Rocky Horror..yes..but other than that..no. I'm sorry..you've reached the musical limit. Gay you are... I'm a professional..I know them when I see them. You're a big ol' nellie



Besides..anyone who has to tell someone how straight they are...well..you know


----------



## Adam Of Angels (Aug 19, 2009)

That picture is ridiculous


----------



## JBroll (Aug 19, 2009)

Gratuitous violence, cannibalism, and a guy so completely bent on revenge that he ignores clear sexual advances to destroy those who ruined his life? That's badassery. On top of that, the music itself is the harmonic equivalent of building a house with rolling papers in a fucking tornado as far as intricacy and deviation from the usual Broadway musical 'blues scale with tits to keep interest' approach. Straight people can be cultured intellectuals, too.

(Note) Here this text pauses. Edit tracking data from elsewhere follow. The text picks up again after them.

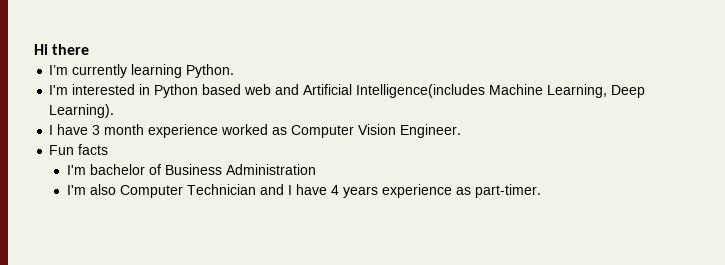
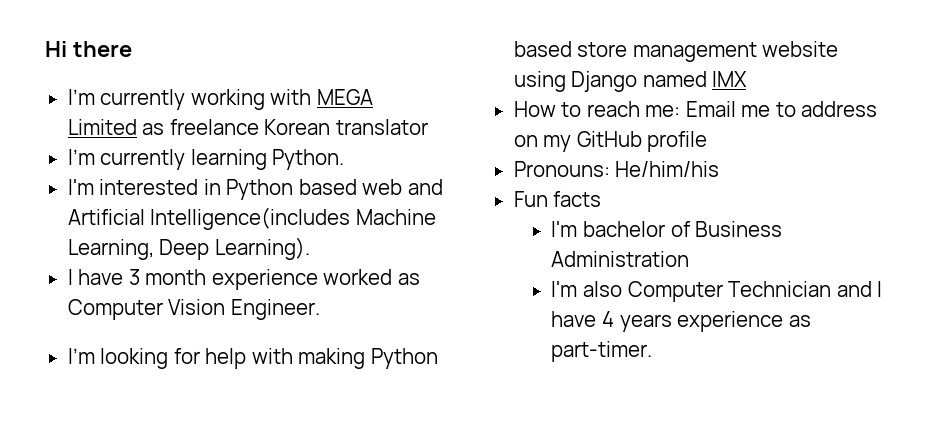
+ I’m currently working with MEGA Limited as freelance Korean translator
+ I’m looking for help with making Python based store management website using Django named IMX
+ How to reach me: Email me to address on my GitHub profile
+ Pronouns: He/him/his

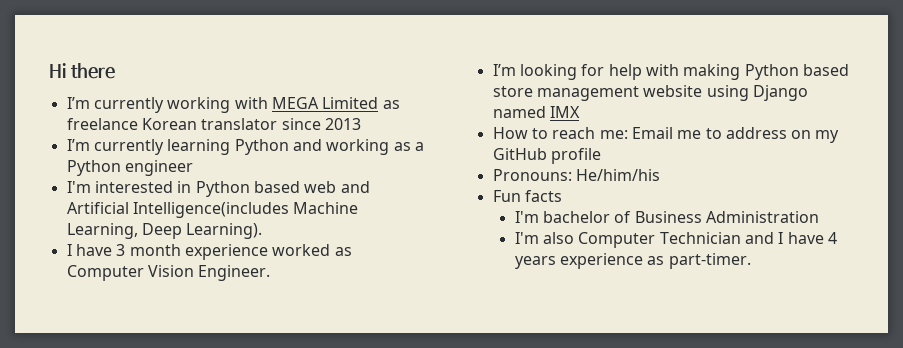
- I’m currently working with MEGA Limited as freelance Korean translator
+ I’m currently working with MEGA Limited as freelance Korean translator since 2013
- I’m currently learning Python.
+ I’m currently learning Python and working as a Python engineer

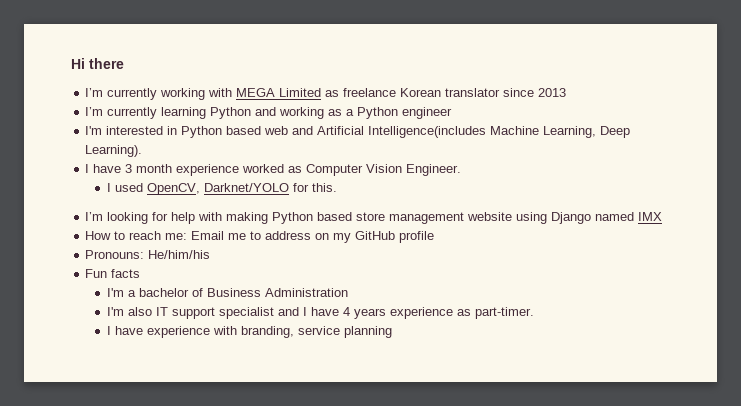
+ I used OpenCV, Darknet/YOLO for this.
- I'm bachelor of Business Administration
+ I'm a bachelor of Business Administration
- I'm also Computer Technician and I have 4 years experience as part-timer.
+ I'm also IT support specialist and I have 4 years experience as part-timer.
+ I have experience with branding, service planning

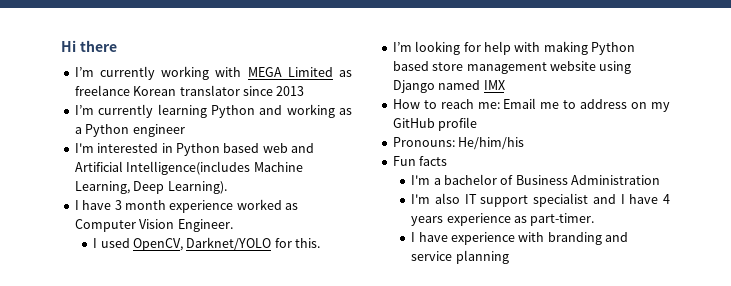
- I have experience with branding, service planning
+ I have experience with branding and service planning

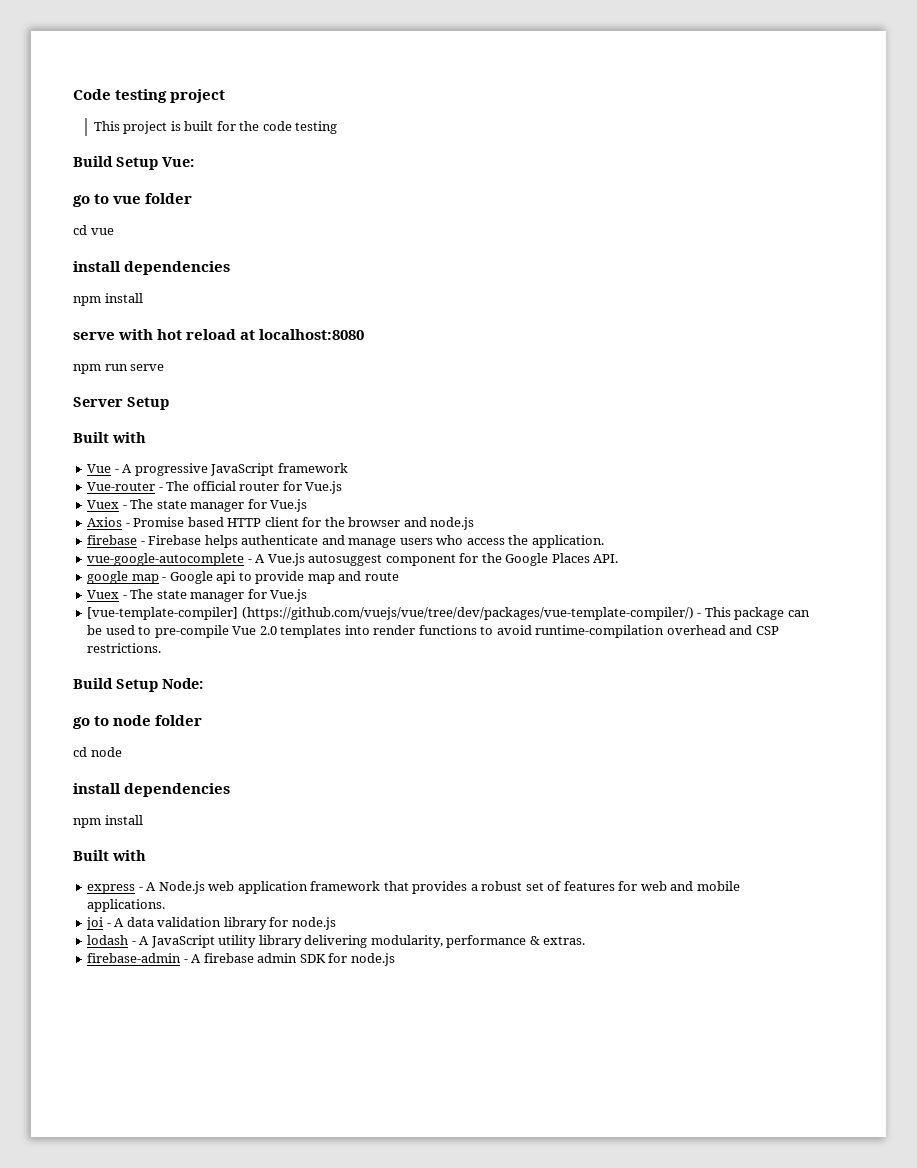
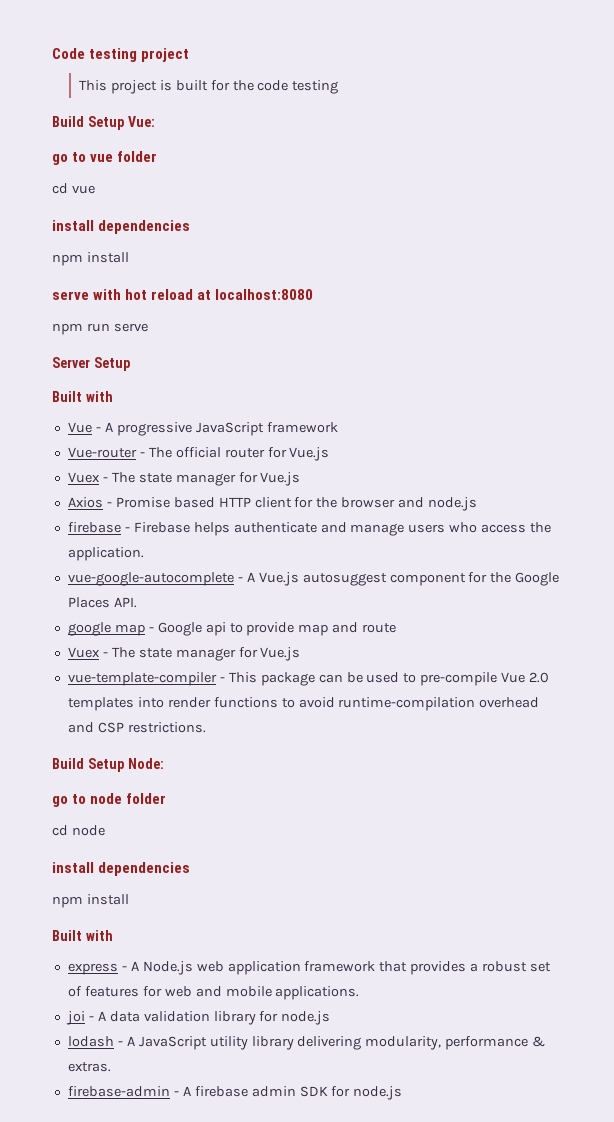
- [vue-template-compiler] (https://github.com/vuejs/vue/tree/dev/packages/vue-template-compiler/) - This package can be used to pre-compile Vue 2.0 templates into render functions to avoid runtime-compilation overhead and CSP restrictions.
+ vue-template-compiler - This package can be used to pre-compile Vue 2.0 templates into render functions to avoid runtime-compilation overhead and CSP restrictions.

(I did think I was bi for about an hour back in high school. Turns out I just really wanted a Fudgesicle with no strings attached.)

Jeff


----------



## DrakkarTyrannis (Aug 19, 2009)

JBroll said:


> (I did think I was bi for about an hour back in high school. Turns out I just really wanted a Fudgesicle with no strings attached.)
> 
> Jeff


Yaaeaaah....you are straight..I don't think you're quite cut out for this type of job...you have to stay on your side and help women into lesbianism.


----------



## Konfyouzd (Aug 19, 2009)

^


----------



## JBroll (Aug 19, 2009)

DrakkarTyrannis said:


> Besides..anyone who has to tell someone how straight they are...well..you know



Not necessarily, considering you've associated taste in stage performance with taste in naughty bits. The fact that I survived a year at an all-boy high school without temptation is enough to convince anyone, really...

Jeff


----------



## Cheesebuiscut (Aug 19, 2009)

If you don't like rent your a communist.

and the gay straight thing Isn't a choice...


----------



## JBroll (Aug 19, 2009)

DrakkarTyrannis said:


> Yaaeaaah....you are straight..I don't think you're quite cut out for this type of job...you have to stay on your side and help women into lesbianism.



Problem... if the feminist movement and Ayn Rand showed us anything, it's that the last thing we need is more women who haven't gotten a good rogering.

Jeff


----------



## Konfyouzd (Aug 19, 2009)

good god. i think an all boy highschool would have killed me.


----------



## JBroll (Aug 19, 2009)

I joined the rifle team, so it's not like I was repressing phallic urges - I shot things every day while surrounded by guys holding guns, and still didn't feel like going shoe-shopping and relating to Sex and the City characters.

Jeff


----------



## DrakkarTyrannis (Aug 19, 2009)

JBroll said:


> Not necessarily, considering you've associated taste in stage performance with taste in naughty bits. The fact that I survived a year at an all-boy high school without temptation is enough to convince anyone, really...
> 
> Jeff





Why don't I ever get it on any of this shit? Granted I have 0 use for it now..but back then it would have kept me interested in school..that's for damn sure.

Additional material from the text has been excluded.